● **Work request**:
Copy word for word, please, the lines of the entries below running from the one containing "- 015 | Numri" to the one containing "1 điều này;", both ends included.
Records for the exercise START
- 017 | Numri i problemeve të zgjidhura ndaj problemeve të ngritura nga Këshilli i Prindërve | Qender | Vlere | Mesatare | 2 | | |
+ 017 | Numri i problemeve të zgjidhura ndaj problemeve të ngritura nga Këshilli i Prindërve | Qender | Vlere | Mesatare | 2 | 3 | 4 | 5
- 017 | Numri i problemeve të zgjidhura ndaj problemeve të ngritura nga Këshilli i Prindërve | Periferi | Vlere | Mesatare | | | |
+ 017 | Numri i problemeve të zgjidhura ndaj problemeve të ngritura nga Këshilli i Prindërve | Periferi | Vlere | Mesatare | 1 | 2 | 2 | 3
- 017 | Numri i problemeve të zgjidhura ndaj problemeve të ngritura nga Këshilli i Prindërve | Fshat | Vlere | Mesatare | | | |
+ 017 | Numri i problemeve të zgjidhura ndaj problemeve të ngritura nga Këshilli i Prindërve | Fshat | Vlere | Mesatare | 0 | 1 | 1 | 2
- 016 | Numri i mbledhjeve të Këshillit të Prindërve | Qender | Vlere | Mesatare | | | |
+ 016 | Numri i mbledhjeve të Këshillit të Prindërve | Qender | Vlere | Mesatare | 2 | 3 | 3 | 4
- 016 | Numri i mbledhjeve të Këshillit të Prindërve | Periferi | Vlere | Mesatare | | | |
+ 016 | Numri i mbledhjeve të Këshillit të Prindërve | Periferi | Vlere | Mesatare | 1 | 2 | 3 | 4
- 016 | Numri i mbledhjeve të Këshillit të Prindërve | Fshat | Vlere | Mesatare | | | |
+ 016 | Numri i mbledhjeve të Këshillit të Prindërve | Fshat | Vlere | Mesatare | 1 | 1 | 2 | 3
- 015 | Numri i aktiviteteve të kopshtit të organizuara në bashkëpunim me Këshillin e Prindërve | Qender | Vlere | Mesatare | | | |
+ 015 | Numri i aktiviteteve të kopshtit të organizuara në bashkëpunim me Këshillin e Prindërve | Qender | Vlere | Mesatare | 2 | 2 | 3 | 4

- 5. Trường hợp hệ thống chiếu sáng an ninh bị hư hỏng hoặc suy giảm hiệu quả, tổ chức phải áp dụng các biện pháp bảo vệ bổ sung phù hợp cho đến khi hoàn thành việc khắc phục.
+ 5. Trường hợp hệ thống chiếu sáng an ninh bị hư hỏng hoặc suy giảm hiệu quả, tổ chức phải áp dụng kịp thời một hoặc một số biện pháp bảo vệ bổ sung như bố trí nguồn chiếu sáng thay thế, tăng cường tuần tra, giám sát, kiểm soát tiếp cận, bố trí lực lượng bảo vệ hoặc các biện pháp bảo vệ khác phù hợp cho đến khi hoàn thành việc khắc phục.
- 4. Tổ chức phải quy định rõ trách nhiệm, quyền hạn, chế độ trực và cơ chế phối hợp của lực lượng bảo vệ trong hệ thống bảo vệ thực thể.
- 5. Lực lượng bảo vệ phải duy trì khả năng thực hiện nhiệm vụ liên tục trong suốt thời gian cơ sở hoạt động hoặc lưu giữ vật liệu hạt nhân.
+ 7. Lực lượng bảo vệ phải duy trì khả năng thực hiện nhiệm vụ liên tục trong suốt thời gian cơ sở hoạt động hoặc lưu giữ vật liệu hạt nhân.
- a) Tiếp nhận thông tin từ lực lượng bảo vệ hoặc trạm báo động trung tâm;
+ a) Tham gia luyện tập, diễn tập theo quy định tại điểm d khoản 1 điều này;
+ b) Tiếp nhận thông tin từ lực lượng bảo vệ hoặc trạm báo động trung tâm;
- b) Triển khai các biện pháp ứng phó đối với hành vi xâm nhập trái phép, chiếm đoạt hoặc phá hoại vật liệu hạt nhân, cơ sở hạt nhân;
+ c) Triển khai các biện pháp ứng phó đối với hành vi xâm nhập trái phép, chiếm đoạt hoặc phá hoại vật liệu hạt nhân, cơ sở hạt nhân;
Records for the exercise END
● **Finished task**:
- 015 | Numri i aktiviteteve të kopshtit të organizuara në bashkëpunim me Këshillin e Prindërve | Qender | Vlere | Mesatare | | | |
+ 015 | Numri i aktiviteteve të kopshtit të organizuara në bashkëpunim me Këshillin e Prindërve | Qender | Vlere | Mesatare | 2 | 2 | 3 | 4

- 5. Trường hợp hệ thống chiếu sáng an ninh bị hư hỏng hoặc suy giảm hiệu quả, tổ chức phải áp dụng các biện pháp bảo vệ bổ sung phù hợp cho đến khi hoàn thành việc khắc phục.
+ 5. Trường hợp hệ thống chiếu sáng an ninh bị hư hỏng hoặc suy giảm hiệu quả, tổ chức phải áp dụng kịp thời một hoặc một số biện pháp bảo vệ bổ sung như bố trí nguồn chiếu sáng thay thế, tăng cường tuần tra, giám sát, kiểm soát tiếp cận, bố trí lực lượng bảo vệ hoặc các biện pháp bảo vệ khác phù hợp cho đến khi hoàn thành việc khắc phục.
- 4. Tổ chức phải quy định rõ trách nhiệm, quyền hạn, chế độ trực và cơ chế phối hợp của lực lượng bảo vệ trong hệ thống bảo vệ thực thể.
- 5. Lực lượng bảo vệ phải duy trì khả năng thực hiện nhiệm vụ liên tục trong suốt thời gian cơ sở hoạt động hoặc lưu giữ vật liệu hạt nhân.
+ 7. Lực lượng bảo vệ phải duy trì khả năng thực hiện nhiệm vụ liên tục trong suốt thời gian cơ sở hoạt động hoặc lưu giữ vật liệu hạt nhân.
- a) Tiếp nhận thông tin từ lực lượng bảo vệ hoặc trạm báo động trung tâm;
+ a) Tham gia luyện tập, diễn tập theo quy định tại điểm d khoản 1 điều này;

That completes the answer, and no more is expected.